::: Recorded data
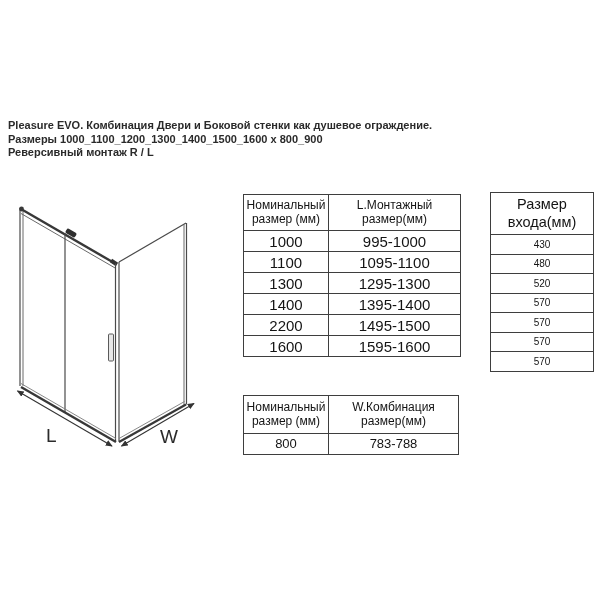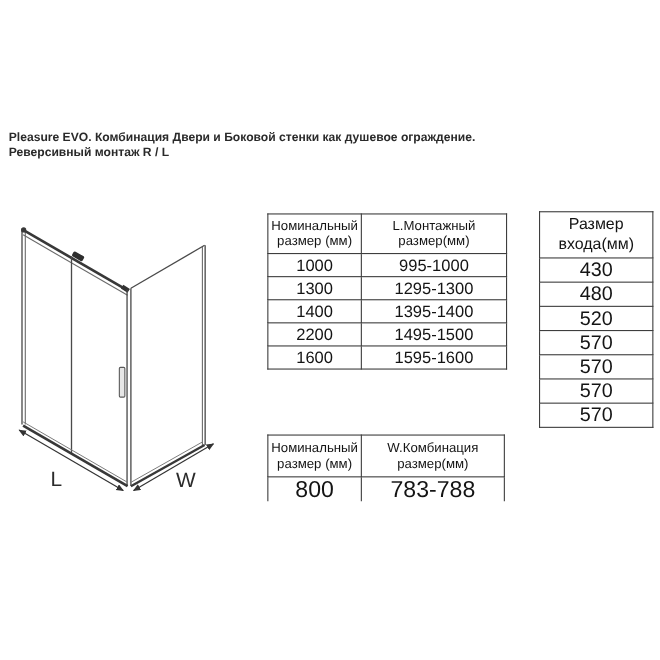--- a/index.html
+++ b/index.html
@@ -37,6 +37,7 @@
 
   <div class="header">
     <div>Pleasure EVO. Комбинация Двери и Боковой стенки как душевое ограждение.</div>
+    <div>Размеры 1000_1100_1200_1300_1400_1500_1600 x 800_900</div>
     <div>Реверсивный монтаж  R / L</div>
   </div>
 

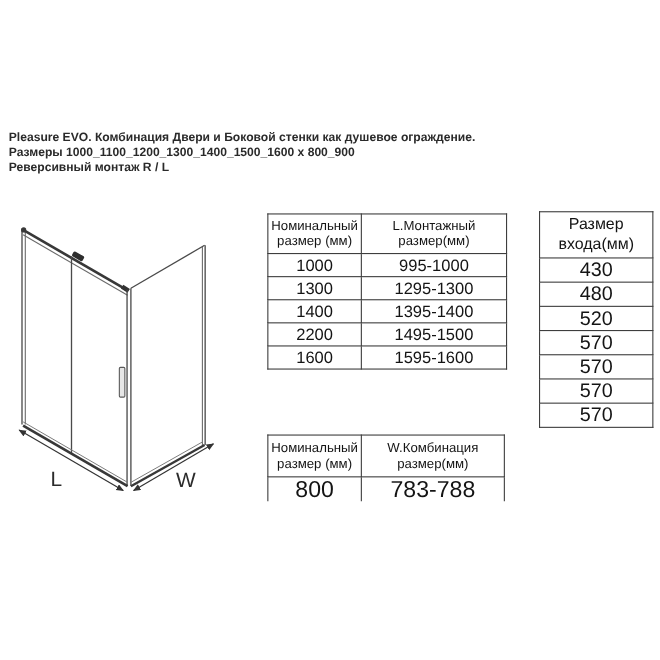--- a/index.html
+++ b/index.html
@@ -21,7 +21,7 @@
   
   .t-entry { left:490px; top:192px; width:104px; }
   .t-entry th { height:41px; font-size:14.5px; line-height:17.5px; }
-  .t-entry td { height:18.5px; font-size:18px; }
+  .t-entry td { height:18.5px; font-size:10px; }
   
   .t-width { left:243px; top:395px; width:216px; }
   .t-width .c1 { width:85px; }

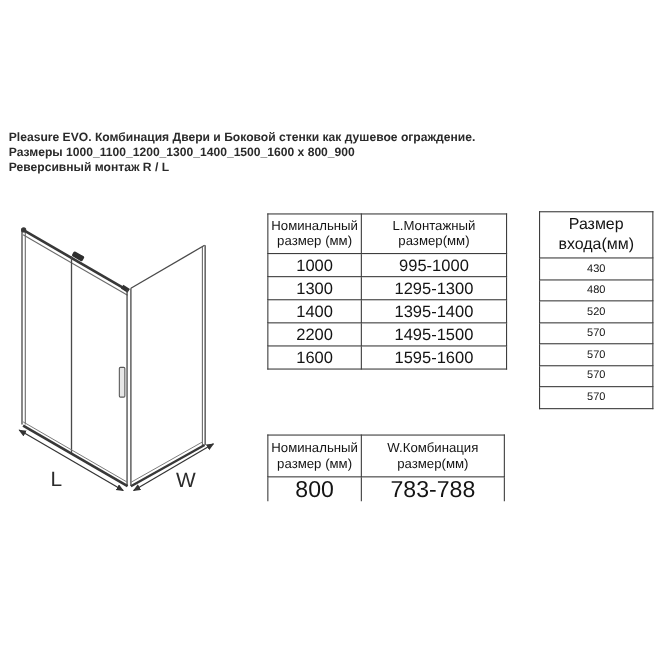--- a/index.html
+++ b/index.html
@@ -100,6 +100,10 @@
         <td>995-1000</td>
       </tr>
       <tr>
+        <td>1100</td>
+        <td>1095-1100</td>
+      </tr>
+      <tr>
         <td>1300</td>
         <td>1295-1300</td>
       </tr>

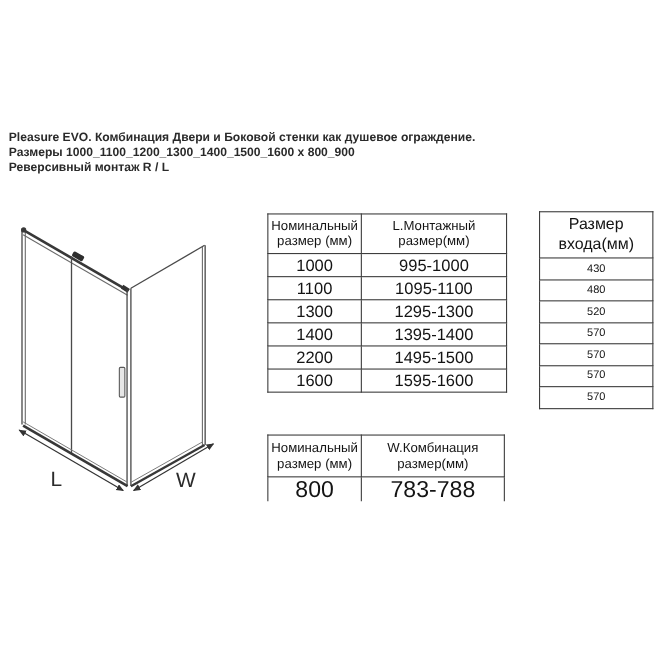--- a/index.html
+++ b/index.html
@@ -26,7 +26,7 @@
   .t-width { left:243px; top:395px; width:216px; }
   .t-width .c1 { width:85px; }
   .t-width th { height:37px; font-size:12px; line-height:13.5px; }
-  .t-width td { height:19.5px; font-size:21px; }
+  .t-width td { height:19.5px; font-size:13px; }
   .diagram { position:absolute; left:0; top:195px; }
   .dim-label { font-size:19px; fill:#2b2b2b; }
 </style>

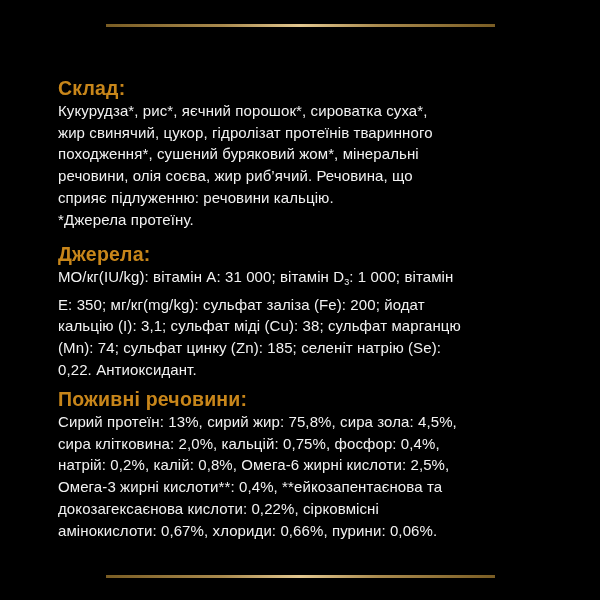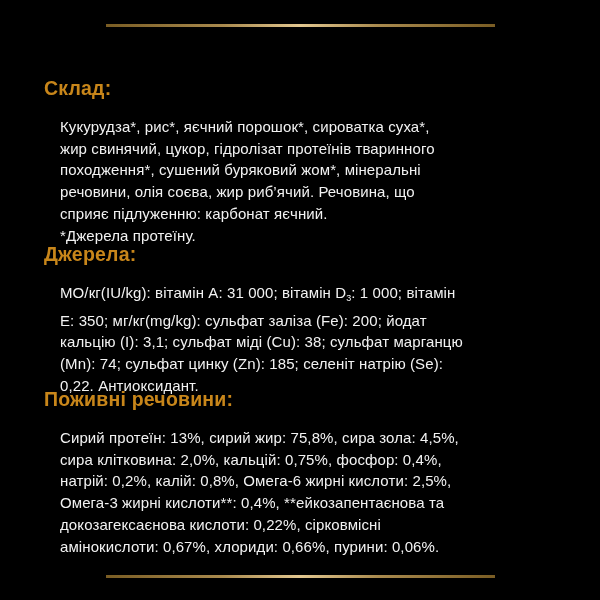--- a/index.html
+++ b/index.html
@@ -13,7 +13,7 @@
   }
   .top-line { top: 24px; }
   .bottom-line { top: 575px; }
-  .section { position: absolute; left: 44px; width: 500px; }
+  .section { position: absolute; left: 58px; width: 500px; }
   .heading {
     color: #c8861a; font-weight: bold; font-size: 19.5px; line-height: 24px; margin: 0; letter-spacing: 0.2px;
   }

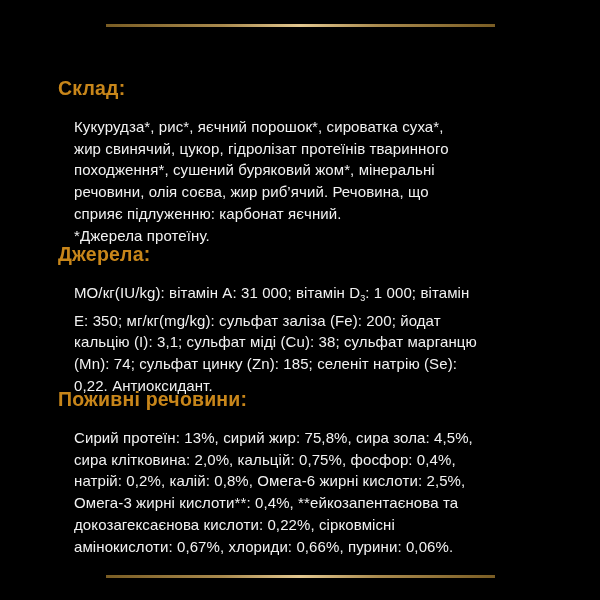--- a/index.html
+++ b/index.html
@@ -18,7 +18,7 @@
     color: #c8861a; font-weight: bold; font-size: 19.5px; line-height: 24px; margin: 0; letter-spacing: 0.2px;
   }
   .body-text {
-    color: #f2f2f2; font-size: 15px; line-height: 21.7px; margin: 16px; letter-spacing: 0.1px;
+    color: #f2f2f2; font-size: 15px; line-height: 21.7px; margin: 0; letter-spacing: 0.1px;
   }
   .line { display: block; white-space: nowrap; }
   .sub { font-size: 9px; vertical-align: -3px; }

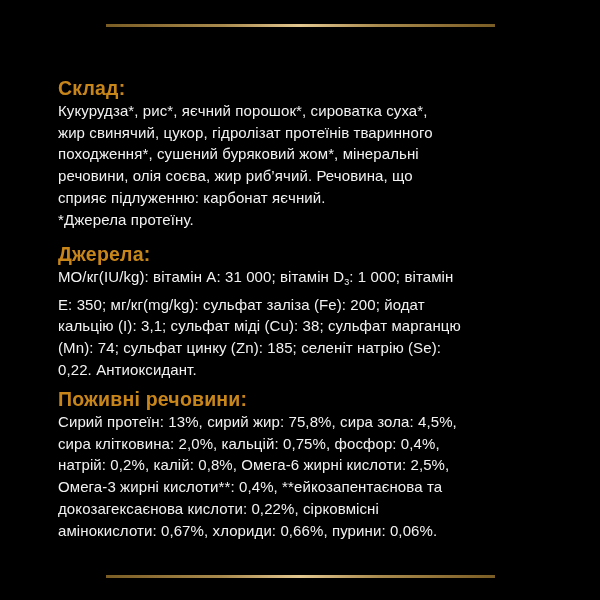--- a/index.html
+++ b/index.html
@@ -38,7 +38,7 @@
     <span class="line">жир свинячий, цукор, гідролізат протеїнів тваринного</span>
     <span class="line">походження*, сушений буряковий жом*, мінеральні</span>
     <span class="line">речовини, олія соєва, жир риб’ячий. Речовина, що</span>
-    <span class="line">сприяє підлуженню: карбонат яєчний.</span>
+    <span class="line">сприяє підлуженню: речовини кальцію.</span>
     <span class="line">*Джерела протеїну.</span>
   </p>
 </div>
::::::
→ What is needed: The answer is the entries above, given again exactly, with no pictures among them.

→ Task output:
--- a/index.html
+++ b/index.html
@@ -37,6 +37,7 @@
 
   <div class="header">
     <div>Pleasure EVO. Комбинация Двери и Боковой стенки как душевое ограждение.</div>
+    <div>Размеры 1000_1100_1200_1300_1400_1500_1600 x 800_900</div>
     <div>Реверсивный монтаж  R / L</div>
   </div>
 

--- a/index.html
+++ b/index.html
@@ -21,7 +21,7 @@
   
   .t-entry { left:490px; top:192px; width:104px; }
   .t-entry th { height:41px; font-size:14.5px; line-height:17.5px; }
-  .t-entry td { height:18.5px; font-size:18px; }
+  .t-entry td { height:18.5px; font-size:10px; }
   
   .t-width { left:243px; top:395px; width:216px; }
   .t-width .c1 { width:85px; }

--- a/index.html
+++ b/index.html
@@ -100,6 +100,10 @@
         <td>995-1000</td>
       </tr>
       <tr>
+        <td>1100</td>
+        <td>1095-1100</td>
+      </tr>
+      <tr>
         <td>1300</td>
         <td>1295-1300</td>
       </tr>

--- a/index.html
+++ b/index.html
@@ -26,7 +26,7 @@
   .t-width { left:243px; top:395px; width:216px; }
   .t-width .c1 { width:85px; }
   .t-width th { height:37px; font-size:12px; line-height:13.5px; }
-  .t-width td { height:19.5px; font-size:21px; }
+  .t-width td { height:19.5px; font-size:13px; }
   .diagram { position:absolute; left:0; top:195px; }
   .dim-label { font-size:19px; fill:#2b2b2b; }
 </style>

--- a/index.html
+++ b/index.html
@@ -13,7 +13,7 @@
   }
   .top-line { top: 24px; }
   .bottom-line { top: 575px; }
-  .section { position: absolute; left: 44px; width: 500px; }
+  .section { position: absolute; left: 58px; width: 500px; }
   .heading {
     color: #c8861a; font-weight: bold; font-size: 19.5px; line-height: 24px; margin: 0; letter-spacing: 0.2px;
   }

--- a/index.html
+++ b/index.html
@@ -18,7 +18,7 @@
     color: #c8861a; font-weight: bold; font-size: 19.5px; line-height: 24px; margin: 0; letter-spacing: 0.2px;
   }
   .body-text {
-    color: #f2f2f2; font-size: 15px; line-height: 21.7px; margin: 16px; letter-spacing: 0.1px;
+    color: #f2f2f2; font-size: 15px; line-height: 21.7px; margin: 0; letter-spacing: 0.1px;
   }
   .line { display: block; white-space: nowrap; }
   .sub { font-size: 9px; vertical-align: -3px; }

--- a/index.html
+++ b/index.html
@@ -38,7 +38,7 @@
     <span class="line">жир свинячий, цукор, гідролізат протеїнів тваринного</span>
     <span class="line">походження*, сушений буряковий жом*, мінеральні</span>
     <span class="line">речовини, олія соєва, жир риб’ячий. Речовина, що</span>
-    <span class="line">сприяє підлуженню: карбонат яєчний.</span>
+    <span class="line">сприяє підлуженню: речовини кальцію.</span>
     <span class="line">*Джерела протеїну.</span>
   </p>
 </div>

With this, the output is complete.